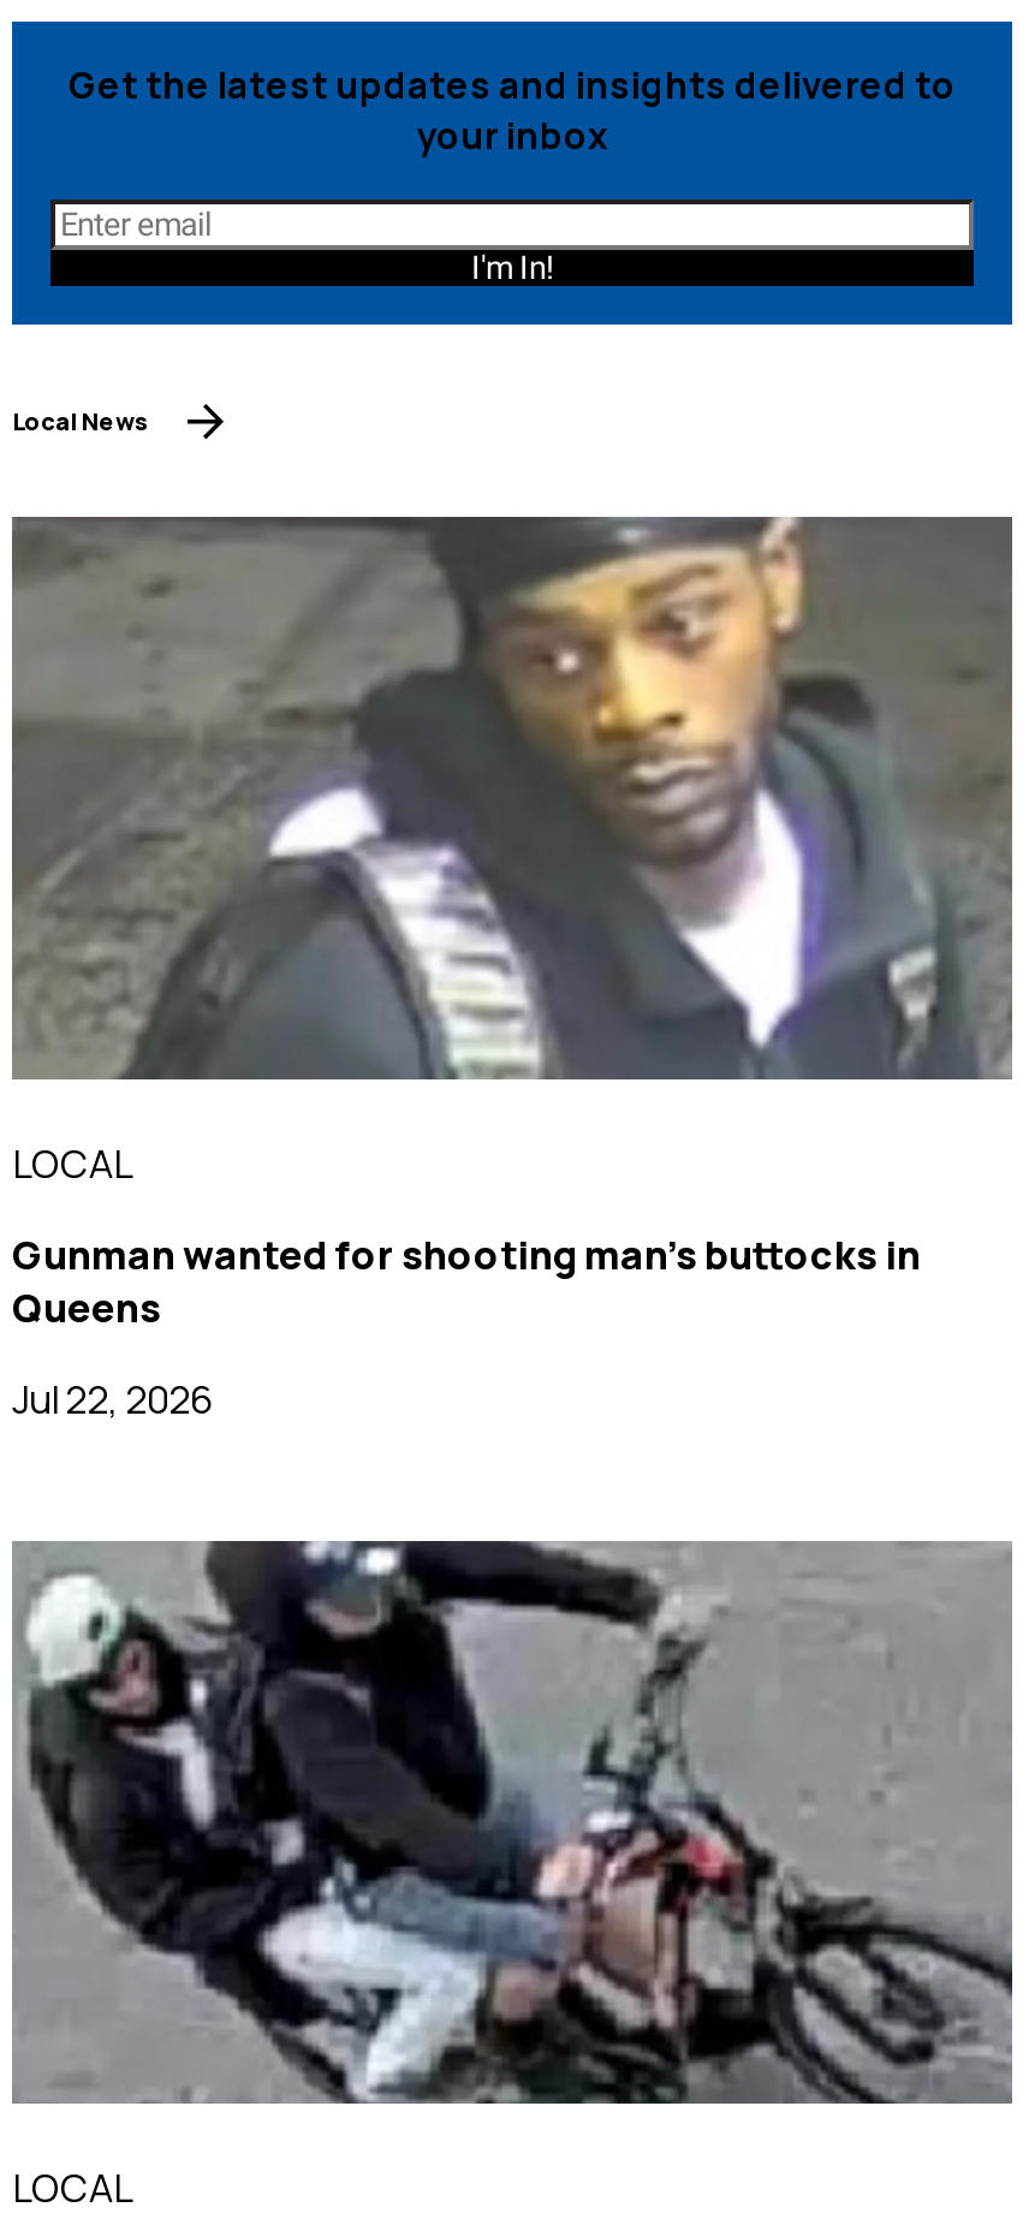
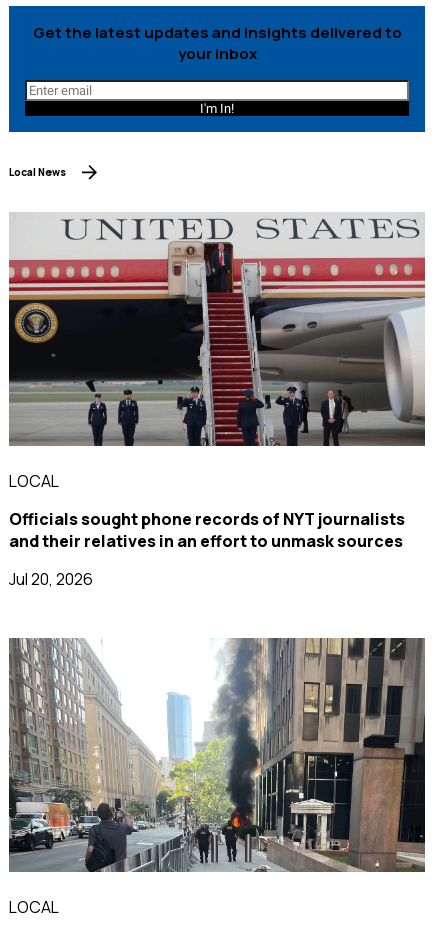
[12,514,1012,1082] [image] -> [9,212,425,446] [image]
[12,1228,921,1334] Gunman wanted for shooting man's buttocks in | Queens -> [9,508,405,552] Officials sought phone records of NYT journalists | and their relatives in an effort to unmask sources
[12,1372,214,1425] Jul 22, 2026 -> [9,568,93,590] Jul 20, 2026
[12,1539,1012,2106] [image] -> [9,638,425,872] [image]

######

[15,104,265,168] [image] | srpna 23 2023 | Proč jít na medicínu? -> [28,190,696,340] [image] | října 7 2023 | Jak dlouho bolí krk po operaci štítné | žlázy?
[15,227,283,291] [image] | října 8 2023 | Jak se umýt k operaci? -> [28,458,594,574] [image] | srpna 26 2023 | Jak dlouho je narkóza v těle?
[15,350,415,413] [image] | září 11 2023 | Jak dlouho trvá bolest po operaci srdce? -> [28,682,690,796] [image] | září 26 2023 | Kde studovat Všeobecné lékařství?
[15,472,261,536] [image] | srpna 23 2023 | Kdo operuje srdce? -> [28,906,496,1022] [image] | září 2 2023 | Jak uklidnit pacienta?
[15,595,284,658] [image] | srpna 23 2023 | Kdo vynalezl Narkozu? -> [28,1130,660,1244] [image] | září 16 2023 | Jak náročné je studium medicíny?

######

Restate word for word the lines of the data above, starting at the line containing "[15,104,265,168] [image] |" and ending at the line containing "[15,595,284,658] [image] |", both included, and nothing more.

Final answer:
[15,104,265,168] [image] | srpna 23 2023 | Proč jít na medicínu? -> [28,190,696,340] [image] | října 7 2023 | Jak dlouho bolí krk po operaci štítné | žlázy?
[15,227,283,291] [image] | října 8 2023 | Jak se umýt k operaci? -> [28,458,594,574] [image] | srpna 26 2023 | Jak dlouho je narkóza v těle?
[15,350,415,413] [image] | září 11 2023 | Jak dlouho trvá bolest po operaci srdce? -> [28,682,690,796] [image] | září 26 2023 | Kde studovat Všeobecné lékařství?
[15,472,261,536] [image] | srpna 23 2023 | Kdo operuje srdce? -> [28,906,496,1022] [image] | září 2 2023 | Jak uklidnit pacienta?
[15,595,284,658] [image] | srpna 23 2023 | Kdo vynalezl Narkozu? -> [28,1130,660,1244] [image] | září 16 2023 | Jak náročné je studium medicíny?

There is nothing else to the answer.